Lepers usually undergo a denial stage, which includes resistance to treatment even after learning that they have leprosy. They also resort to divine intervention, pleading to God that He takes the disease away. Most patients go through the “crying or anger stage” once they have confirmed that they could not escape treatment. They feel deep sense of hopelessness, and many tend to be suicidal since they feel they are society’s outcasts.
After going through these emotional upheavals, the lepers usually go experience the stage of reconciliation, which involves acceptance, forgiveness and openness to others.
Until 1950, leprosy had no cure. Then, Dapsone came into use. Although the drug acted very slowly, it was at first effective, but after many years it was found that patients failed to respond because the leprosy germs developed resistance to it.
Fortunately, new and more potent drugs became available and the answer to drug resistance was found to be the treatment of patients with a combination of drugs. This led to the WHO recommendations on standard treatment of leprosy through multidrug therapy (MDT) in 1981.

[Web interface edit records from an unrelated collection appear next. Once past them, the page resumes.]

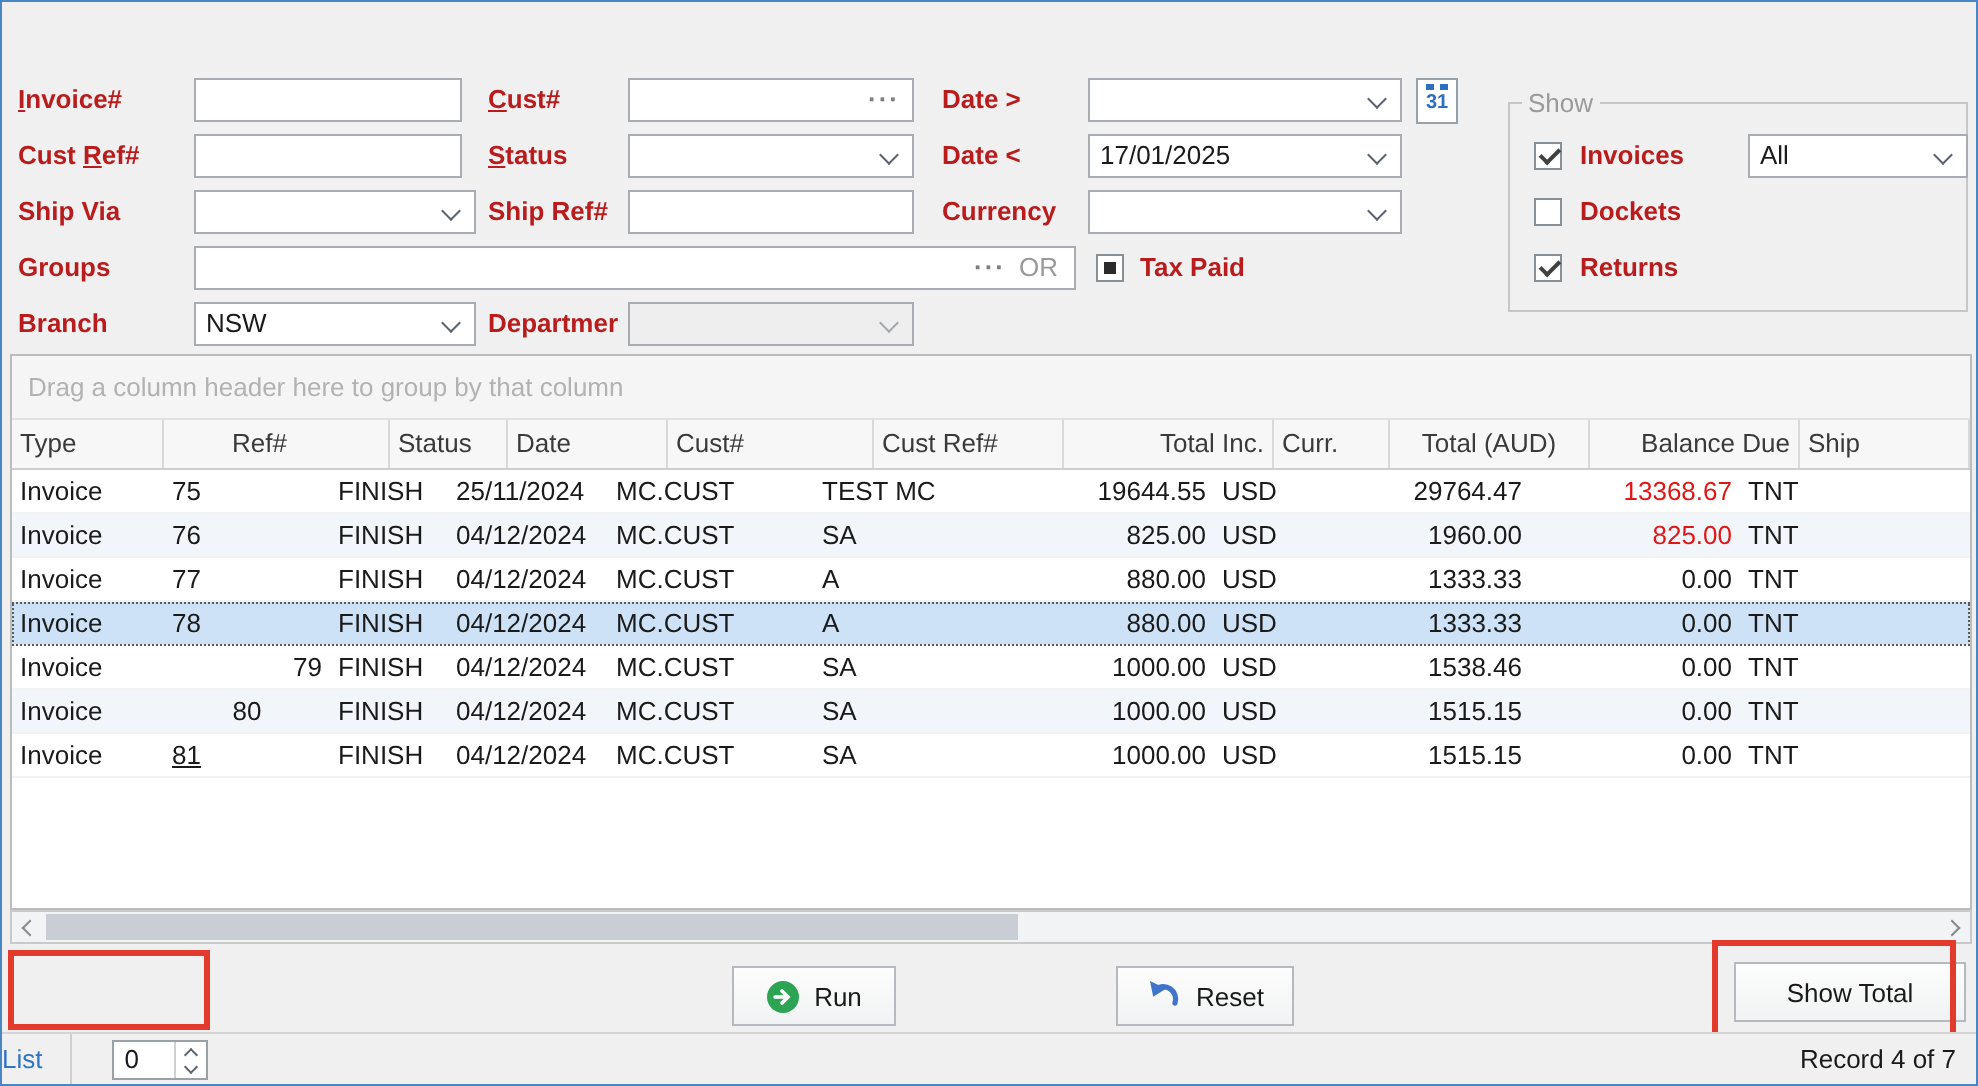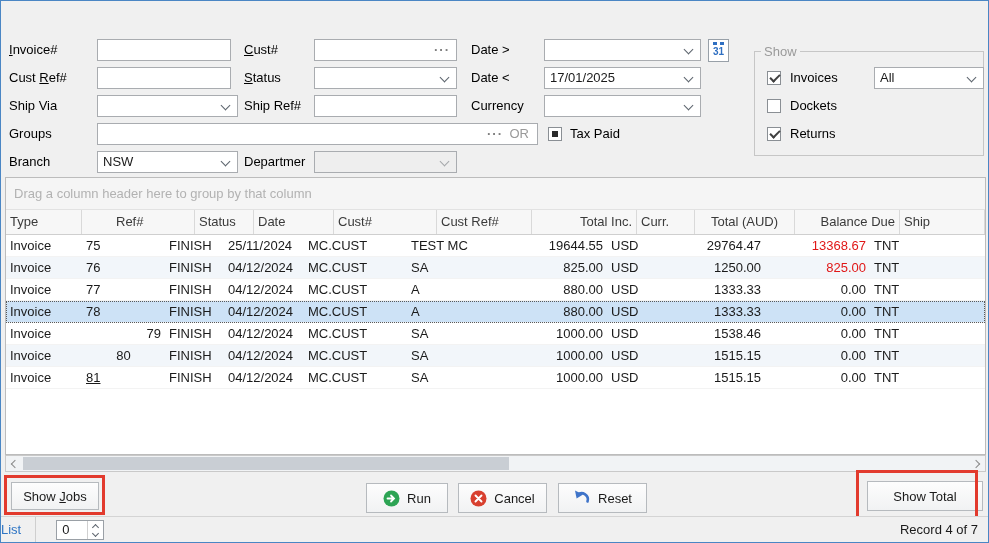--- a/index.html
+++ b/index.html
@@ -20,7 +20,7 @@
   .tb-icons .icon{ display:flex; align-items:center; justify-content:center; cursor:default; }
   .close-glyph{ color:#fff; font-size:18px; font-weight:bold; line-height:14px; }
   
-  .flabel{ position:absolute; height:22px; line-height:22px; color:#000000; white-space:nowrap; }
+  .flabel{ position:absolute; height:22px; line-height:22px; color:#b91c1c; white-space:nowrap;font-weight:bold; }
   .tinput,.combo{
     position:absolute; height:22px; background:#fff; border:1px solid #a9acb0;
   }

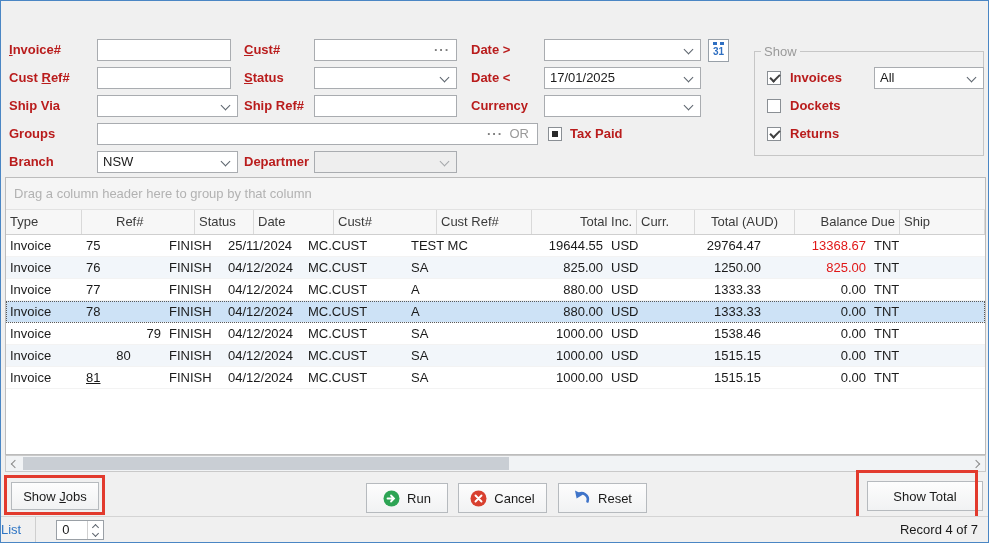--- a/index.html
+++ b/index.html
@@ -194,7 +194,7 @@
           <div class="gcell" style="flex: 0 0 95px; text-align: left;">SA</div>
           <div class="gcell" style="flex: 0 0 105px; text-align: right;">825.00</div>
           <div class="gcell" style="flex: 0 0 58px; text-align: left;">USD</div>
-          <div class="gcell" style="flex: 0 0 100px; text-align: right;">1250.00</div>
+          <div class="gcell" style="flex: 0 0 100px; text-align: right;">1960.00</div>
           <div class="gcell neg" style="flex: 0 0 105px; text-align: right;">825.00</div>
           <div class="gcell" style="flex: 1 1 auto; text-align: left;">TNT</div>
         </div>

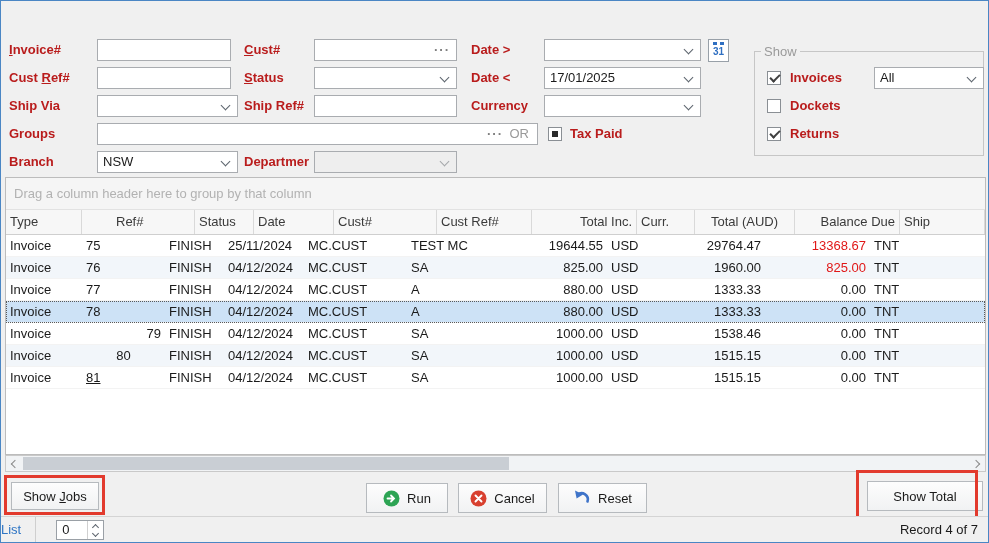--- a/index.html
+++ b/index.html
@@ -272,9 +272,6 @@
     <i class="sb-chev sb-right"></i>
   </div>
 
-  <div class="btn" style="left:10px;top:481px;width:88px;height:28px">
-    <span>Show <u>J</u>obs</span>
-  </div>
   <div class="btn" style="left:365px;top:482px;width:82px">
     <span style="display:flex">
       <svg width="17" height="17" viewBox="0 0 17 17">

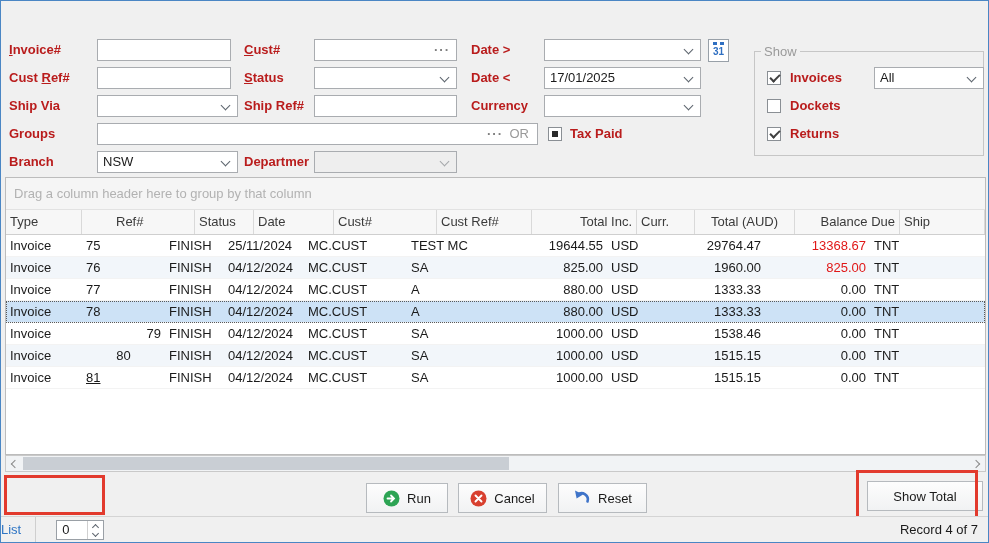--- a/index.html
+++ b/index.html
@@ -281,15 +281,6 @@
     </span>
     <span>Run</span>
   </div>
-  <div class="btn" style="left:457px;top:482px;width:89px">
-    <span style="display:flex">
-      <svg width="17" height="17" viewBox="0 0 17 17">
-          <circle cx="8.5" cy="8.5" r="8" fill="#d8402f"></circle>
-          <path d="M5.5 5.5 l6 6 M11.5 5.5 l-6 6" stroke="#fff" stroke-width="1.9" stroke-linecap="round"></path>
-        </svg>
-    </span>
-    <span>Cancel</span>
-  </div>
   <div class="btn" style="left:557px;top:482px;width:89px">
     <span style="display:flex">
       <svg width="18" height="18" viewBox="0 0 18 18">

MDT involves the use of three drugs – Rifampicin, Lamprene, and Dapsone – against the more serious form of the disease, and two drugs against the less serious form.
“The global effort to eliminate leprosy as a public health burden has been successful over the years: from 5.2 million in 1995 to 213,036 at the end of 2008,” the WHO said, adding that the disease was eliminated in 119 countries out of 122 countries where it was considered a public health problem
In the Philippines, the establishment of the National Leprosy Control Program in 1985 brought the prevalence rate of the disease to 7.2 per 10,000 population. Currently, the prevalence rate is further down to 0.31per 10,000 population.
Aside from Davao del Sur, among those with high prevalence rate of leprosy in the Philippines include the following: Ilocos Sur (Candon City, San Juan, Tagudin), Tarlac City, Nueva Ecija (Lupao), Metro Manila, Cebu City, General Santos City, Lamitan City, and Marawi City.
Government health officials urged Filipinos to help eliminate leprosy completely in the country. Those who suspect they have been infected to immediately go to a government clinic or hospital.
“You don’t need to go to a sanitarium,” Dr. Francesca Gajete, a government health official during the Aquino administration, was quoted as saying Philippine Daily Inquirer. “You can be treated as an out-patient. The medicine is free and after just a day of treatment, you are no longer infectious.”
The MDT treatment, however, lasts 6 months for less serious form and 24 months for more serious form. At the end of those periods, the cure is complete.
“A person may be completely cured but, if there has been severe damage to the limbs, that damage cannot always be put right,” argues John Bland, of WHO’s action program for the elimination of leprosy. “So there will be a long-term need for rehabilitation and treatment for people disabled by the disease.”
In many parts of the world, those who are already cured from the disease may also have a struggle to reintegrate themselves into their communities. A major problem attached with leprosy is its stigma. Sometimes, this can be more threatening and troublesome than the medical implications of the disease. The stigma dates back to Biblical times, people were cast out of society, draped in black with a bell around their neck, and proclaimed “dead from this day forth,” if they were thought to have leprosy.
Of course, this is no longer practiced, but in many cases the negative attitudes which still persist towards leprosy can be just as detrimental. As one health official explains, “Once a leper, always a leper. You lose your job, you lose your name, and you lose your self-worth.”